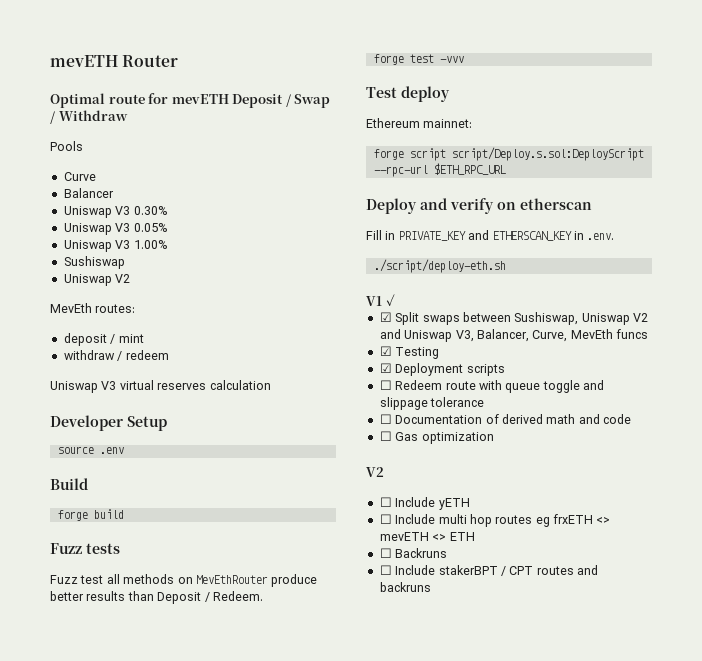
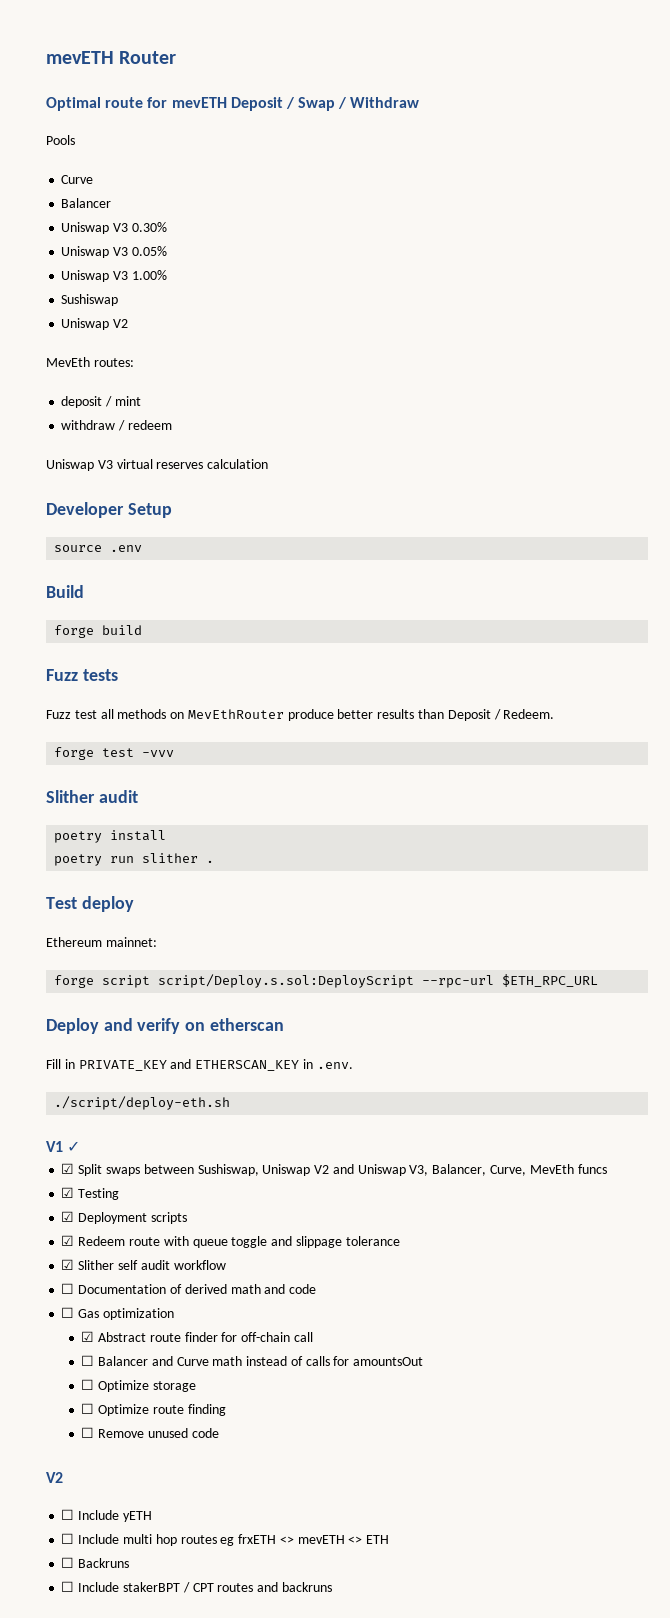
+ Slither audit
+ poetry install
+ poetry run slither .
- ☐ Redeem route with queue toggle and slippage tolerance
+ ☑ Redeem route with queue toggle and slippage tolerance
+ ☑ Slither self audit workflow
+ ☑ Abstract route finder for off-chain call
+ ☐ Balancer and Curve math instead of calls for amountsOut
+ ☐ Optimize storage
+ ☐ Optimize route finding
+ ☐ Remove unused code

Work task | Exact copy, pictures removed: set down the whole listing above.

Solved problem |
+ Slither audit
+ poetry install
+ poetry run slither .
- ☐ Redeem route with queue toggle and slippage tolerance
+ ☑ Redeem route with queue toggle and slippage tolerance
+ ☑ Slither self audit workflow
+ ☑ Abstract route finder for off-chain call
+ ☐ Balancer and Curve math instead of calls for amountsOut
+ ☐ Optimize storage
+ ☐ Optimize route finding
+ ☐ Remove unused code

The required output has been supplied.